*** RECORDS SUPPLIED ***
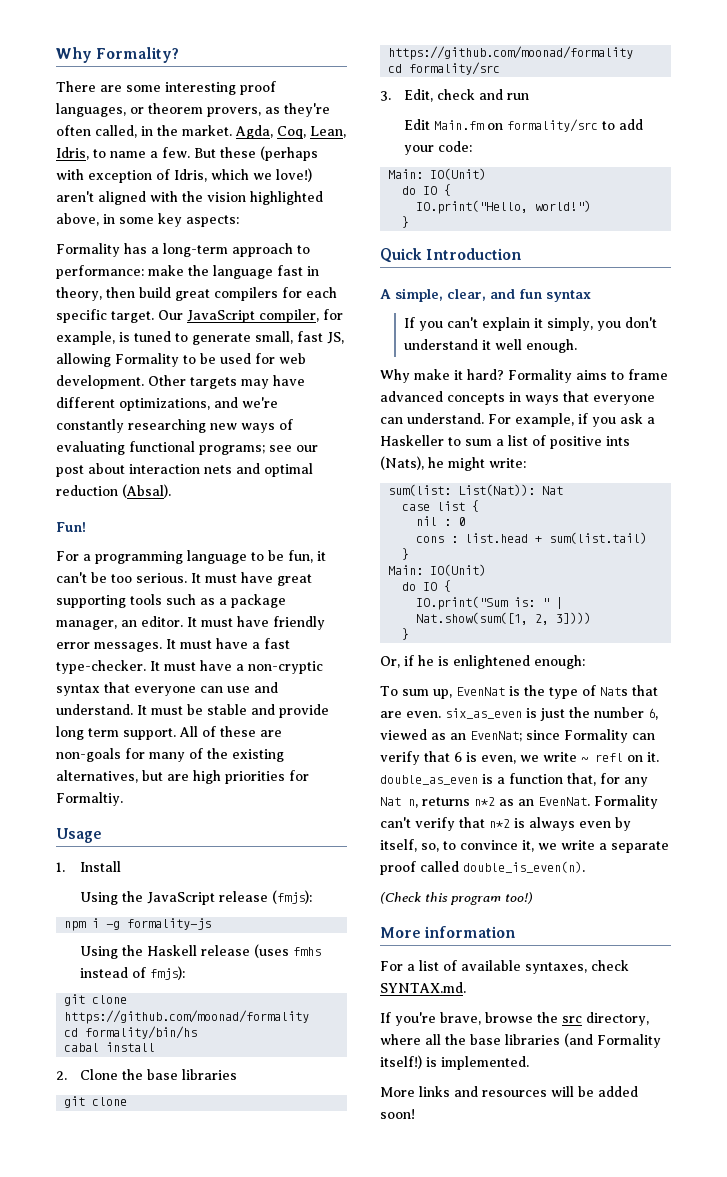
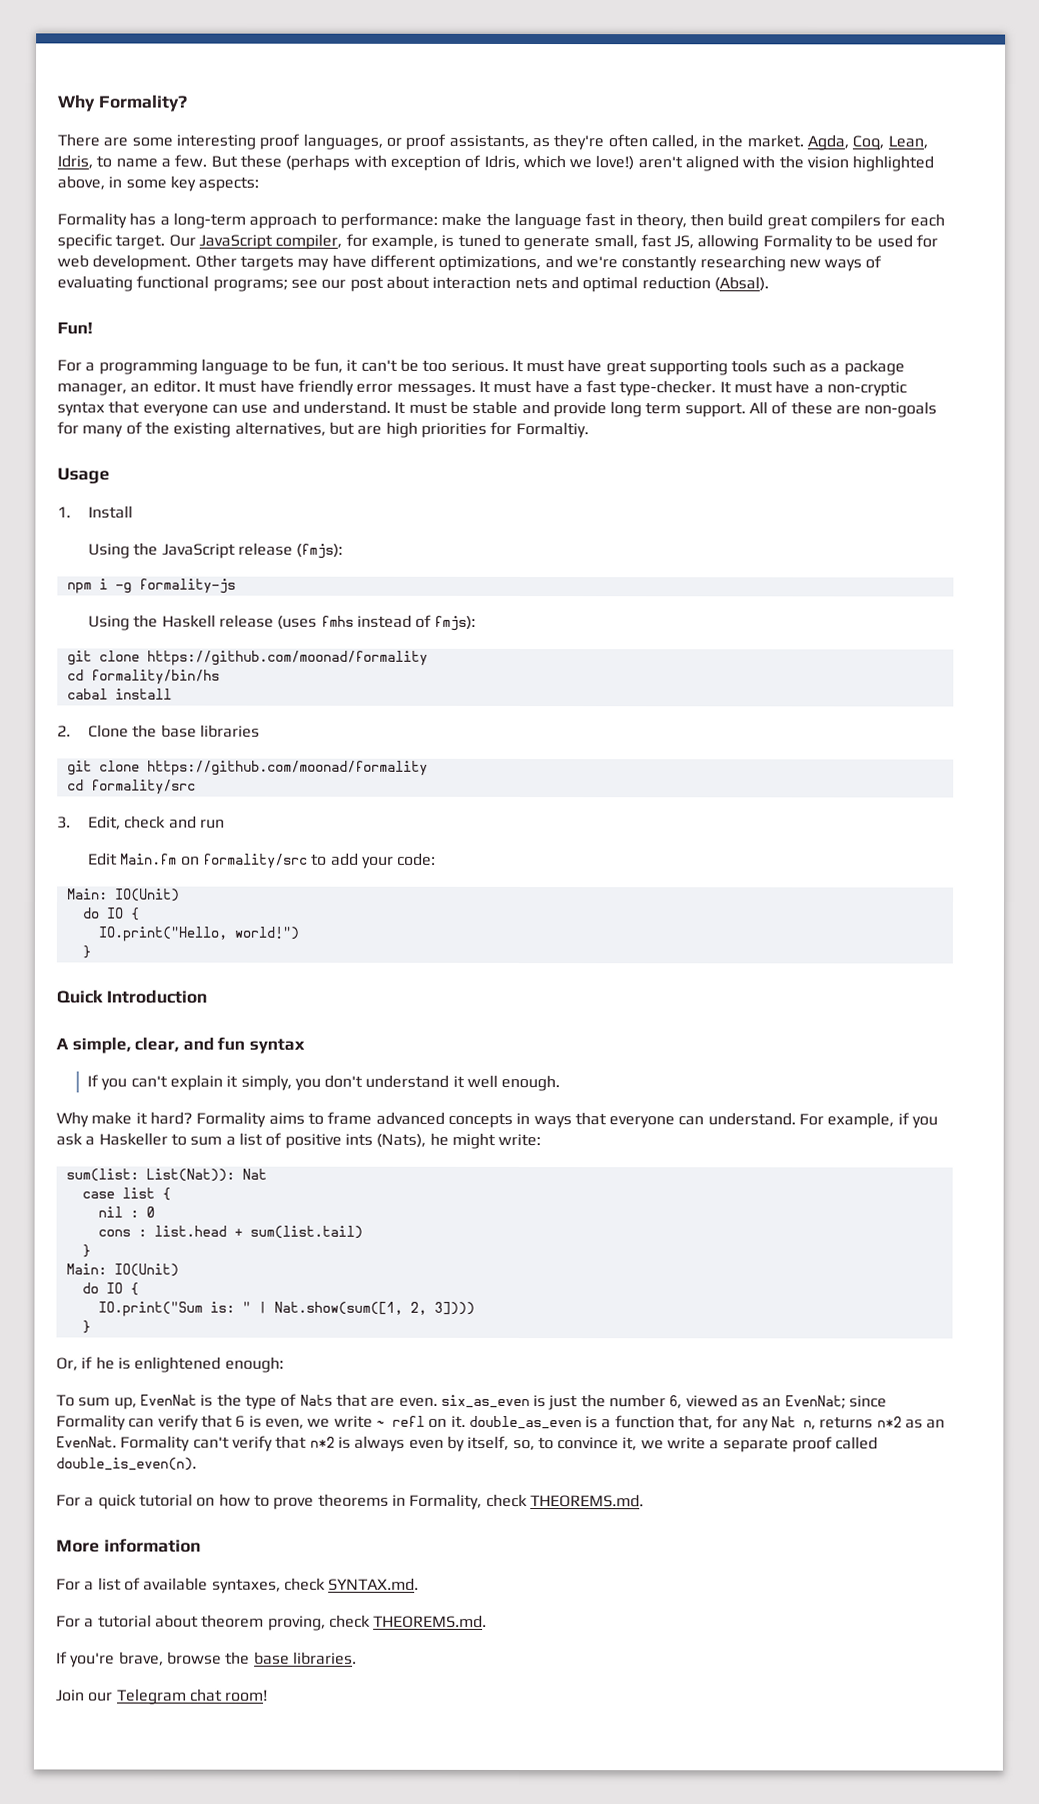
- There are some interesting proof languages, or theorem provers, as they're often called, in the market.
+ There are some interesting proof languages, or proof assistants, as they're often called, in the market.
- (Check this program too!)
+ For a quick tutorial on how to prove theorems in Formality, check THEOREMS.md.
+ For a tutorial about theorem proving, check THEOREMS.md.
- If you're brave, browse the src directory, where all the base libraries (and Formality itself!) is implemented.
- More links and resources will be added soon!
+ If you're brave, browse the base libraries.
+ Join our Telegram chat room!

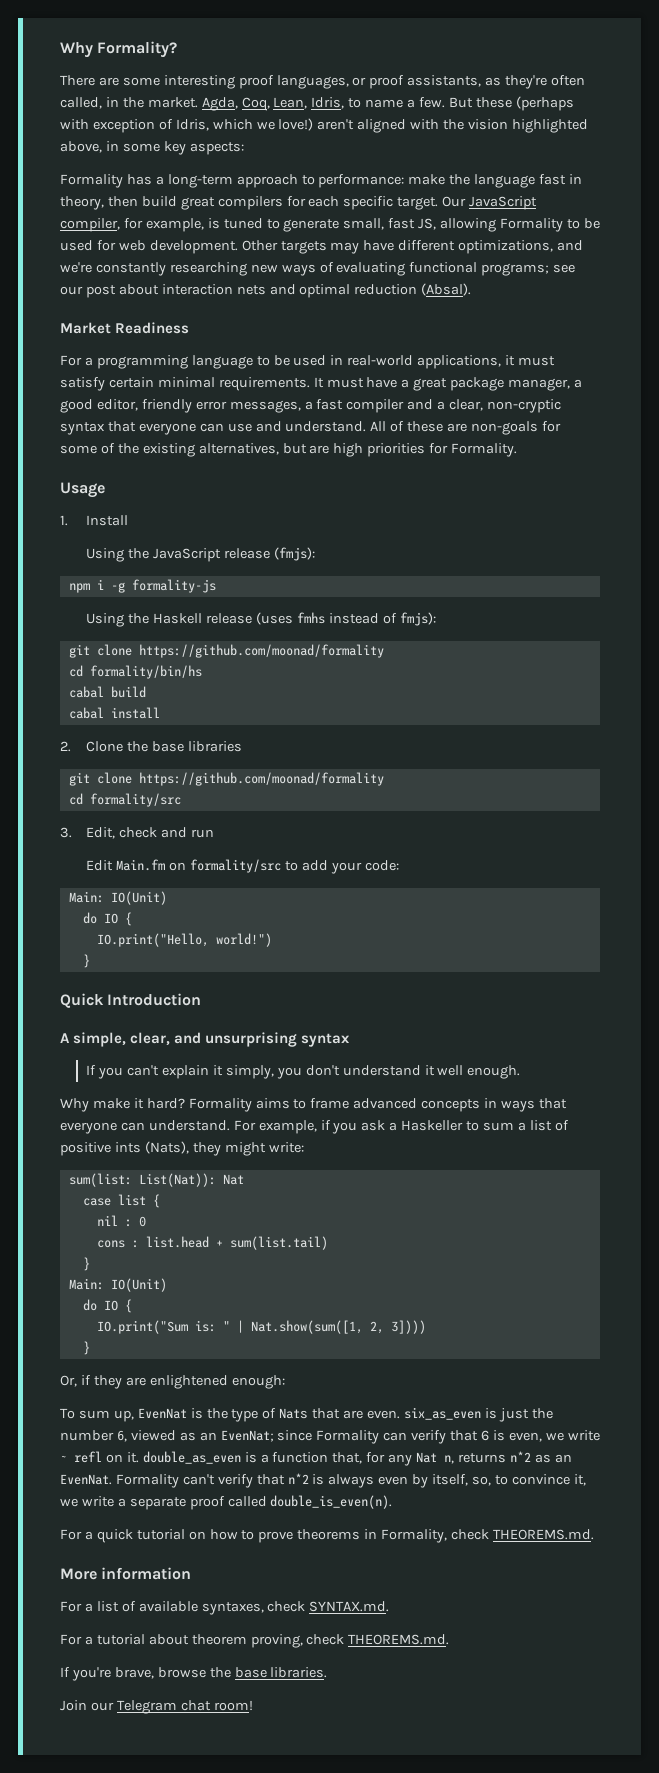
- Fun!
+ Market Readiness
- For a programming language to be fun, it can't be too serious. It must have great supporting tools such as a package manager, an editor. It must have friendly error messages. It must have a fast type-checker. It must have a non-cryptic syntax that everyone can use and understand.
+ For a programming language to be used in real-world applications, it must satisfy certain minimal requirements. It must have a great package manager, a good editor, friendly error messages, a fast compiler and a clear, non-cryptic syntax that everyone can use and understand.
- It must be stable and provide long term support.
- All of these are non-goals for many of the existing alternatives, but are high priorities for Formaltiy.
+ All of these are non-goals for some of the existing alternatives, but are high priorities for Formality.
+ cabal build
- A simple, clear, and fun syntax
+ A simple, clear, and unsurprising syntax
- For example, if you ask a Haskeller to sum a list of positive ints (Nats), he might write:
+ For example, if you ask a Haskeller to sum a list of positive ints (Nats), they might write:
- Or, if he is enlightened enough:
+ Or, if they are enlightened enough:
*** End of RECORDS SUPPLIED ***
■ TASK:
Please write the data out again exactly, but do not carry over the pictures.

■ WRITTEN RESPONSE:
- There are some interesting proof languages, or theorem provers, as they're often called, in the market.
+ There are some interesting proof languages, or proof assistants, as they're often called, in the market.
- (Check this program too!)
+ For a quick tutorial on how to prove theorems in Formality, check THEOREMS.md.
+ For a tutorial about theorem proving, check THEOREMS.md.
- If you're brave, browse the src directory, where all the base libraries (and Formality itself!) is implemented.
- More links and resources will be added soon!
+ If you're brave, browse the base libraries.
+ Join our Telegram chat room!

- Fun!
+ Market Readiness
- For a programming language to be fun, it can't be too serious. It must have great supporting tools such as a package manager, an editor. It must have friendly error messages. It must have a fast type-checker. It must have a non-cryptic syntax that everyone can use and understand.
+ For a programming language to be used in real-world applications, it must satisfy certain minimal requirements. It must have a great package manager, a good editor, friendly error messages, a fast compiler and a clear, non-cryptic syntax that everyone can use and understand.
- It must be stable and provide long term support.
- All of these are non-goals for many of the existing alternatives, but are high priorities for Formaltiy.
+ All of these are non-goals for some of the existing alternatives, but are high priorities for Formality.
+ cabal build
- A simple, clear, and fun syntax
+ A simple, clear, and unsurprising syntax
- For example, if you ask a Haskeller to sum a list of positive ints (Nats), he might write:
+ For example, if you ask a Haskeller to sum a list of positive ints (Nats), they might write:
- Or, if he is enlightened enough:
+ Or, if they are enlightened enough:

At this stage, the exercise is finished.